CUBETTI DI SALMONE NORVEGESE CON MAIONESE AL WHISKY
Ingredienti per 4 persone
500 gr salmone norvegese fresco (senza pelle) – pepe nero – zenzero – sale marino (se possibile in fiocchi) – olio evo – finocchietto
*per la maionese: 2 tuorli – 150 gr olio di semi – 50 gr olio evo – ½ limone (o 2 cucchiai di aceto bianco) – whisky – sale – pepe
Per prima cosa preparate la maionese: mettete i tuorli in una ciotola, insaporiteli con un pizzico di sale e un po’ di pepe, quindi iniziate a versare l’olio a filo, mescolando con una frusta. Quando il composto inizia ad addensarsi, aggiungete il succo di limone (o l’aceto) e continuate poi con l’olio fino a terminare la quantità preparata. 

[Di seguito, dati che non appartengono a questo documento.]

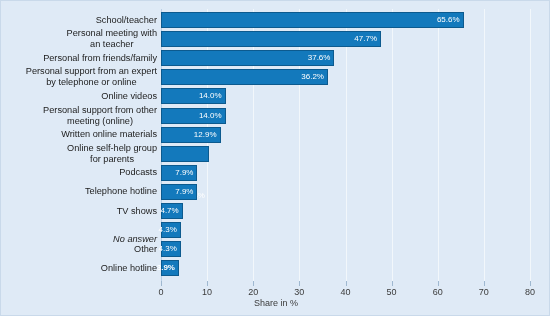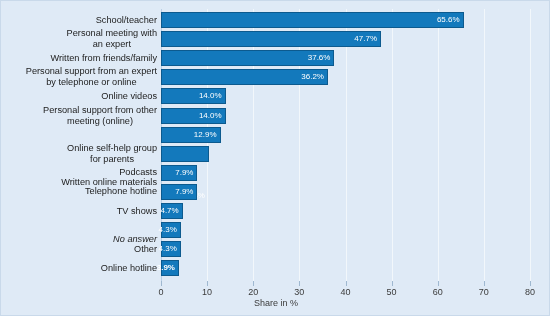"Personal meeting with" div.cat-label { text: expert -> teacher }
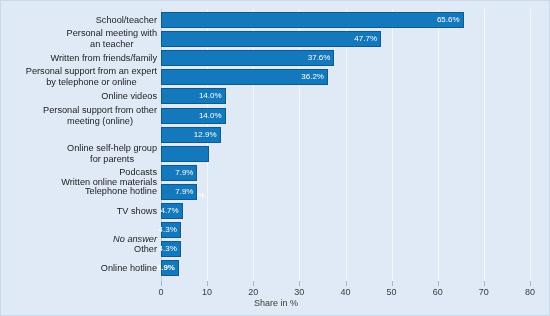"Written from friends/family" div.cat-label { text: Written -> Personal }
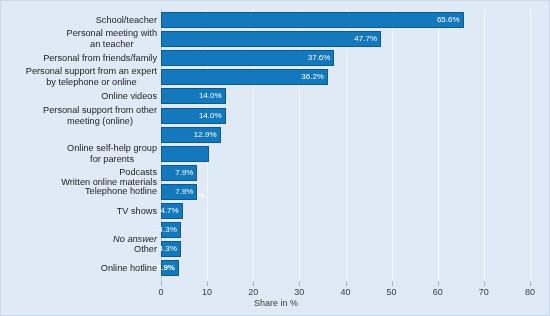"Written online materials" div.cat-label { margin-top: 48px -> none }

Unite qualche goccia di whisky, assaggiando per non esagerare (ricordate che il liquore deve sentirsi nella salsa ma senza annientare gli altri ingredienti!). Coprite con della pellicola a contatto e lasciate riposare in frigorifero mentre preparate il salmone. Controllate anzitutto di non aver lasciato qualche spina, poi tagliatelo a cubetti, il più possibile uguali fra loro (non tanto per un discorso estetico, quanto per una maggiore uniformità nella cottura). Condite il salmone con un’emulsione di olio, zenzero, pepe, finocchietto e sale. Lasciatelo riposare e insaporire per 15/20 minuti. A questo punto scaldate una padella, ungetela leggermente e scottate i cubetti di salmone, girandoli non appena avranno cambiato colore. Non dovranno cuocere molto ma essere solo scottati. Poneteli su un piatto da portata e serviteli con la maionese al whisky: la salsa esalterà il

sapore del pesce e la sua freschezza contrasterà con il pesce caldo. Potete proporre questo piatto come antipasto, accompagnato da un vino bianco fresco e frizzante, o servirlo come secondo leggero, abbinato ad un’insalata mista o a delle verdure crude che potranno essere intinte nella stessa salsa. Sicuramente Harry Hole lo mangerebbe bevendo il “suo” Jim Beam e poi tornerebbe ad occuparsi delle sue indagini. Voi, invece, limitatevi a versare il whisky nella maionese, vi assicuro che è decisamente meglio…eventualmente potete concedervi un bicchierino dopo cena, giusto per scaldarvi e per concedervi una “coccola alcolica” leggendo qualche pagina di Nesbo prima di dormire…io ci ho provato ma non reggo il whisky come Harry…dopo due pagine stavo già dormendo…e non per colpa del libro!!!